In order to adopt the SOPM model to additional task of creating probability distribution for undergoing prediction variable χ, the structure of the model should be expanded with a new layer of nodes that generate output signals y_i (i = 1, 2,…, N) approximating probabilities according to (4), see Fig. 3. During the training stage, desirable signals for these nodes are 0 or 1 according to (3). Each node aggregates signals from map neurons belonging to a certain map row representing given range R_i of the variable χ. There are no weights assigned to connections between middle layer and output layer (such connections are shown – for clarity reasons – only for the first and last rows in Fig. 3).

Firstly, let us consider signals generating by neurons of middle layer (map). So far, in SOPM, this signals represented (for a given input vector x) values of d = ║x – w║, i.e. distance between x and neuron weight vector w. Now let us introduce an exponential activation function for these neurons, so that they generate signals:

$$ y_{ik} = {\text{e}}^{-d} = {\text{e}}^{-\parallel {\bf{x}}-{\bf{w}}\parallel } $$

(7)

where i, k are coordinates of the neuron in the map.

In PDCM model, signals (7) from all neurons belonging to a given i-th map row (corresponding to a range R_i, i = 1, 2,…, N) are aggregated by an output node (see Fig. 3) to an output signal y_i according to the postulated formula:

$$ y_i = \sqrt[K]{{y_{i1} \cdot y_{i2} \cdot \ldots \cdot y_{iK} }} = \left( {y_{i1} \cdot y_{i2} \cdot \ldots \cdot y_{iK} } \right)^\frac{1}{K} $$

(8)

where K is the number of neurons in the row (horizontal size of the map).

4.3 Proposed Training Procedure of PDCM

As in the SOPM model, the training of PDCM network is dual: supervised due to the key variable χ (which is dependent variable in estimation and forecasting problems), and unsupervised due to other variables.
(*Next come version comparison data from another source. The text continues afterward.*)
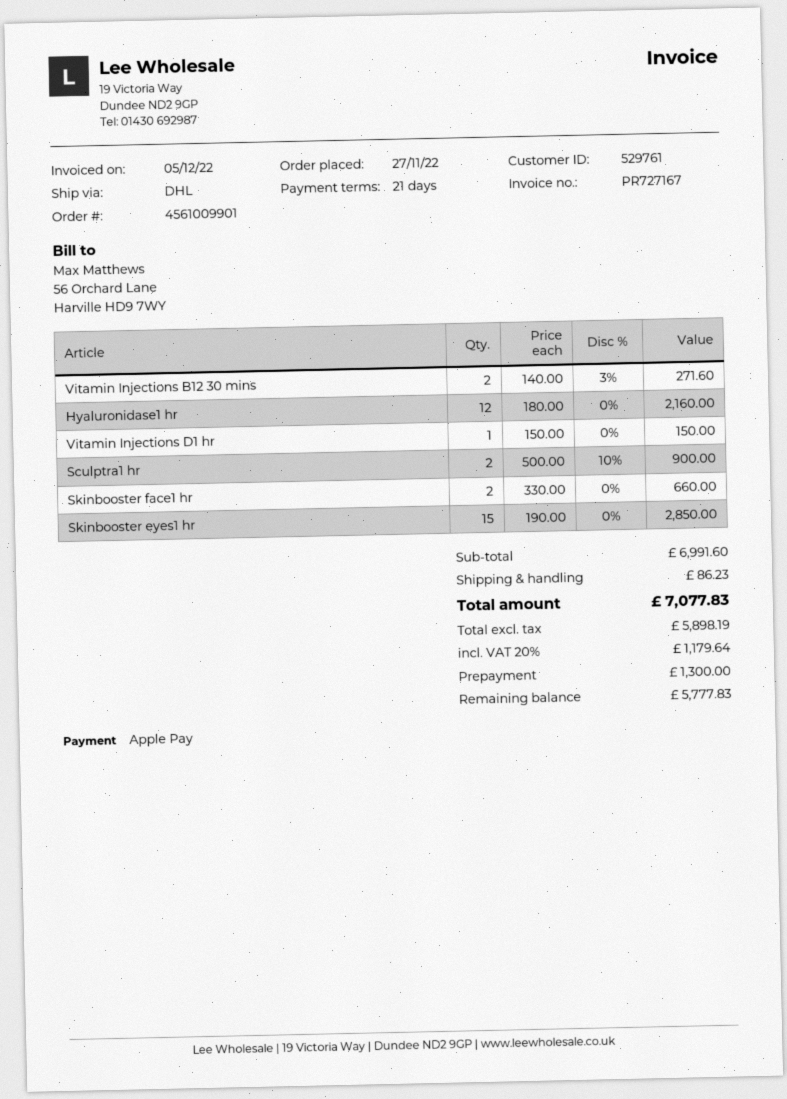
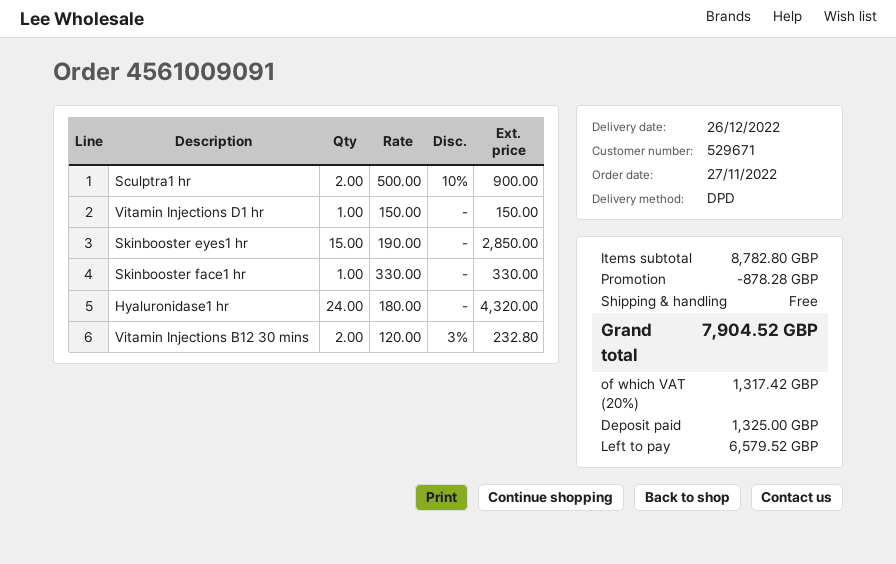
order number: 4561009901 -> 4561009091
customer number: 529761 -> 529671
shipping method: DHL -> DPD
Vitamin Injections B12 30 mins: 2 x 140.00 - 3% = 271.60 -> 2 x 120.00 - 3% = 232.80
Hyaluronidase1 hr: 12 x 180.00 = 2160.00 -> 24 x 180.00 = 4320.00
Skinbooster face1 hr: 2 x 330.00 = 660.00 -> 1 x 330.00 = 330.00
subtotal: 6991.60 -> 8782.80
discount: none -> 878.28
shipping: 86.23 -> 0.00
tax: 20% = 1179.64 -> 20% = 1317.42
total: 7077.83 -> 7904.52
deposit: 1300.00 -> 1325.00
balance: 5777.83 -> 6579.52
This approach enables (as in SOPMs) the implementation of the clustering process (cluster analysis) in the feature map along with its visualization, and solving the problem of estimating (predicting) the variable χ. However, while in the case of SOPM, the supervision relies only on indicating the appropriate row of the map (corresponding to the value of χ for a considered pattern x), in the PDCM model, similarly to classic supervised neural networks, desired output signals θ (according to rule (3)) must be given for all nodes of output layer.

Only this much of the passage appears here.